Isack Hadjar ne retrouvera la Red Bull à Bakou que si son poignet est revenu près de 100 % : l’écurie prévoit une évaluation puis un passage au simulateur avant de trancher.
Photo de couverture : Isack Hadjar au volant de la Red Bull RB22 pendant les essais libres du Grand Prix d’Australie, le 6 mars 2026. Photo d’archive ; elle ne montre ni sa blessure ni une séance de reprise. © Yu Chu Chin / Wikimedia Commons — CC BY-SA 4.0. Recadrage central fidèle, redimensionnement et compression WebP ; aucune retouche du sujet. Cette version reste distribuée sous la même licence.
Laurent Mekies a précisé la ligne suivie par Red Bull après le Grand Prix d’Espagne. Le directeur de l’écurie assure que la récupération du Français se déroule normalement et qu’aucune complication supplémentaire n’est apparue. En revanche, il refuse de transformer le prochain rendez-vous en date de retour automatique.
Une décision prise après un test grandeur nature
Hadjar doit être réévalué au cours de la semaine précédant le Grand Prix d’Azerbaïdjan. Si son état le permet, il sera installé dans le simulateur afin de soumettre son poignet à des contraintes plus proches de celles rencontrées dans la voiture : mouvements rapides, effort prolongé et répétition des commandes.
Le critère annoncé par Mekies est clair. Red Bull envisagera le retour si le pilote se sent proche de sa pleine capacité. Si la récupération reste incomplète, l’équipe prolongera son absence pour éviter qu’une reprise trop rapide ne compromette sa condition à plus long terme.

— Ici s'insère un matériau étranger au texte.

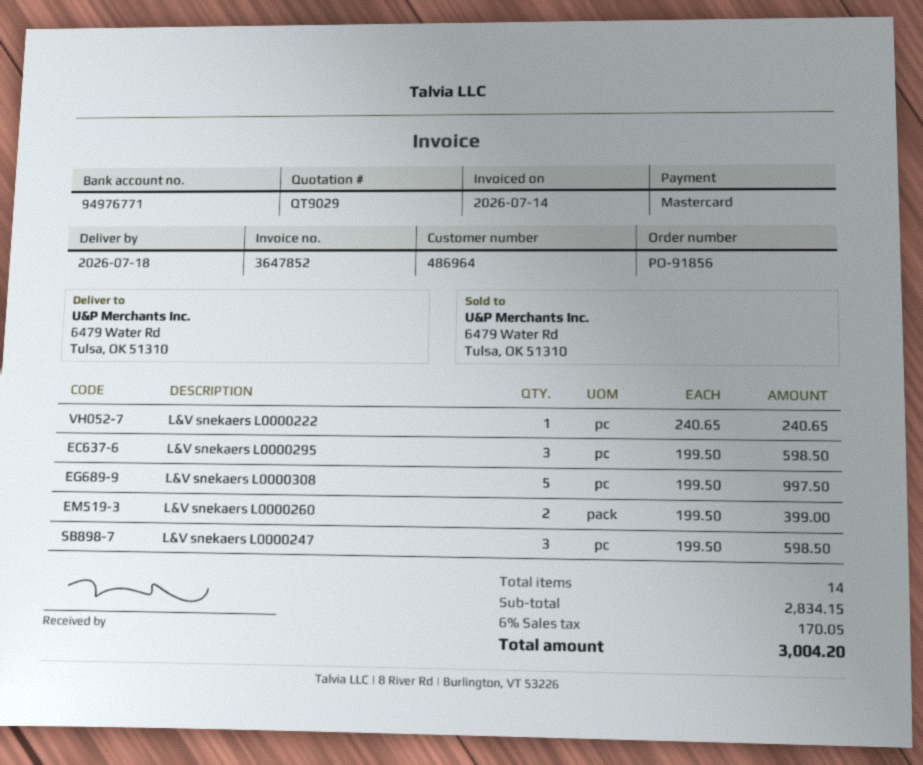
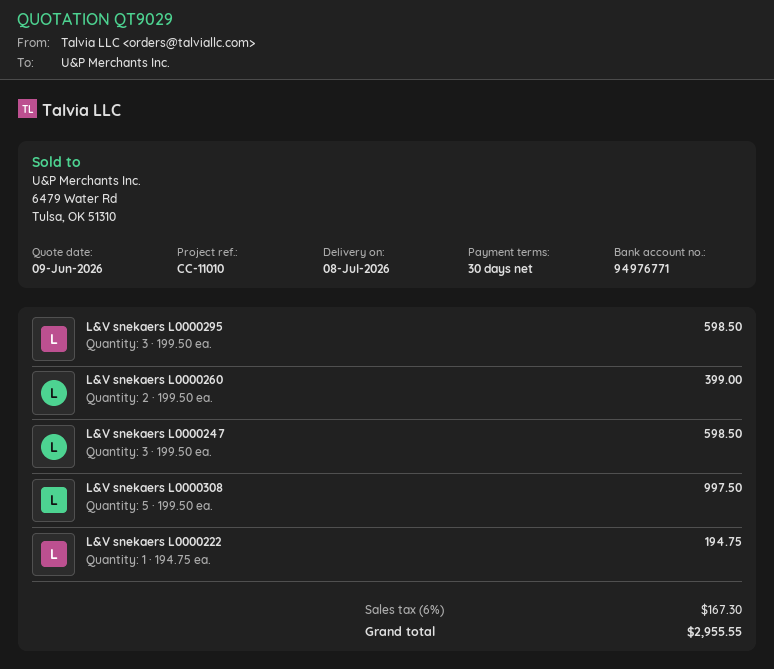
delivery date: 2026-07-18 -> 2026-07-08
L&V snekaers L0000222: 1 x 240.65 = 240.65 -> 1 x 194.75 = 194.75
tax: 6% = 170.05 -> 6% = 167.30
total: 3004.20 -> 2955.55

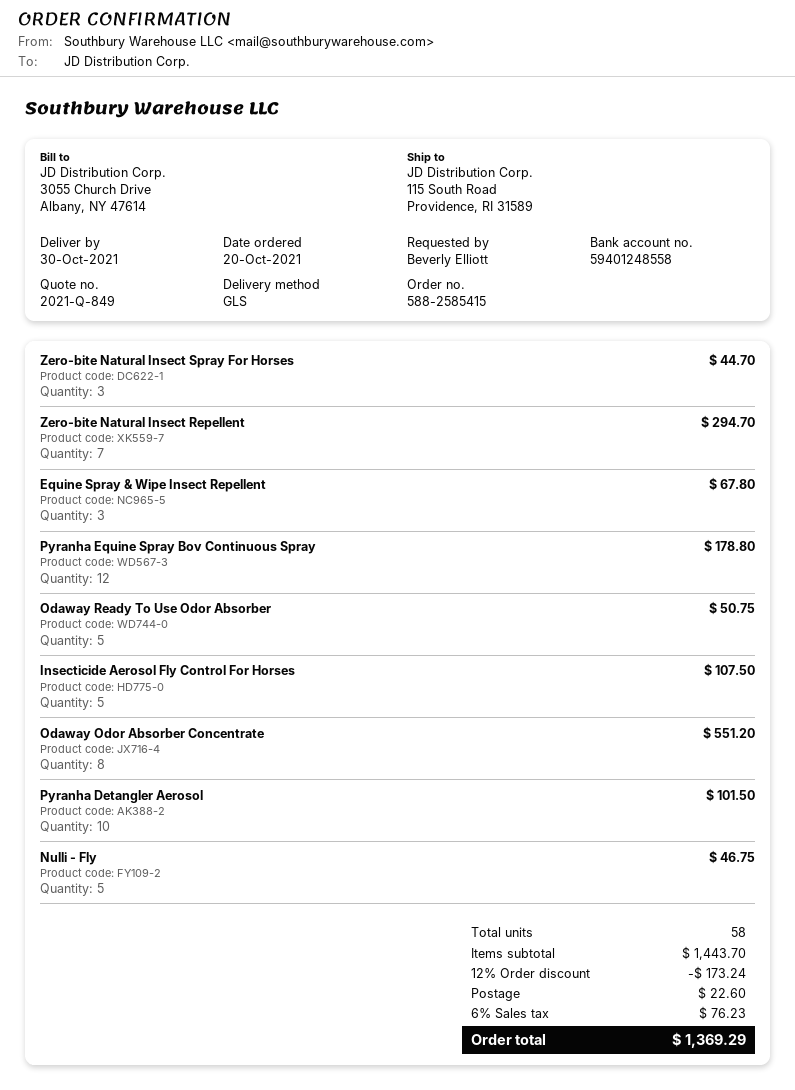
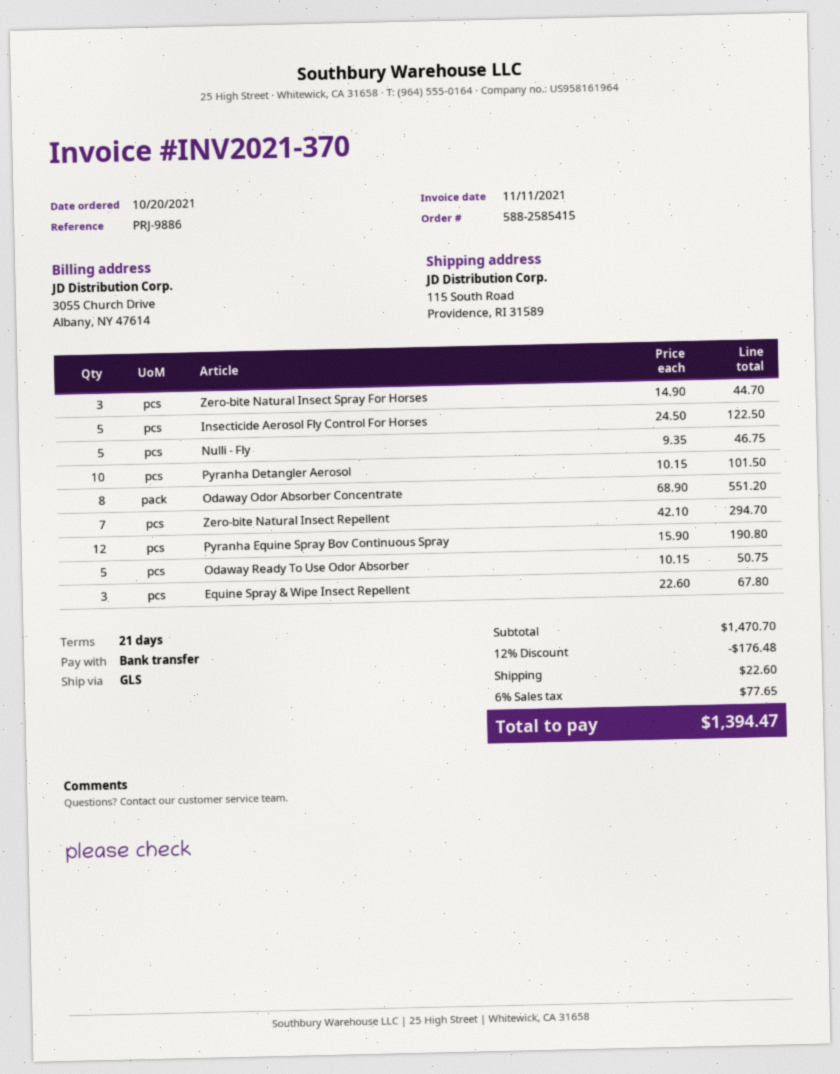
Pyranha Equine Spray Bov Continuous Spray: 12 for 178.80 -> 12 for 190.80
Insecticide Aerosol Fly Control For Horses: 5 for 107.50 -> 5 for 122.50
subtotal: 1443.70 -> 1470.70
discount: 12% = 173.24 -> 12% = 176.48
tax: 6% = 76.23 -> 6% = 77.65
total: 1369.29 -> 1394.47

Trois Grands Prix manqués depuis la pause estivale
Hadjar s’est blessé au poignet pendant un entraînement au cours de la pause de trois semaines. Il n’a pas participé aux manches de Zandvoort, Monza et Madrid. Son absence a provoqué un jeu de chaises musicales : Liam Lawson a pris sa place chez Red Bull, tandis que Yuki Tsunoda a rejoint Racing Bulls pour occuper le baquet laissé libre par le Néo-Zélandais.
Cette réorganisation pourrait donc être reconduite à Bakou. Red Bull n’a encore confirmé aucun changement pour le prochain Grand Prix, programmé du 24 au 26 septembre. La décision dépendra du contrôle médical et surtout de la capacité de Hadjar à supporter les sollicitations du simulateur sans douleur ni limitation.
Lawson offre à Red Bull le temps de choisir
L’équipe peut se montrer prudente parce que Lawson a assuré l’intérim sans laisser le deuxième baquet hors des points. Il a terminé deux de ses trois courses avec Red Bull dans le top 10 et a pris la sixième place à Madrid. Ces résultats ne règlent pas la question du titulaire, mais ils réduisent la pression d’un retour anticipé.
Avant sa blessure, Hadjar avait lui-même installé une dynamique solide : huit arrivées dans les points, un podium à Monaco et trois qualifications devant Max Verstappen. Son absence lui coûte du temps de piste au moment où toutes les équipes continuent d’apprendre leurs monoplaces de nouvelle génération et d’introduire des évolutions.
Bakou reste une possibilité, pas une promesse
Le message de Red Bull distingue donc nettement l’état de la récupération et la date du retour. Mekies ne signale aucun retard inquiétant, mais le calendrier biologique d’une blessure ne se plie pas à celui du championnat. La participation de Hadjar à Bakou reste ouverte ; elle ne sera validée qu’après un essai suffisamment représentatif.
Cette prudence évite aussi de transformer l’exemple d’autres pilotes revenus rapidement d’une blessure à la main ou au poignet en référence obligatoire. Chaque lésion, chaque traitement et chaque réaction à l’effort diffèrent. Pour Hadjar, l’objectif affiché est de reprendre durablement, pas simplement d’être déclaré présent pour une manche.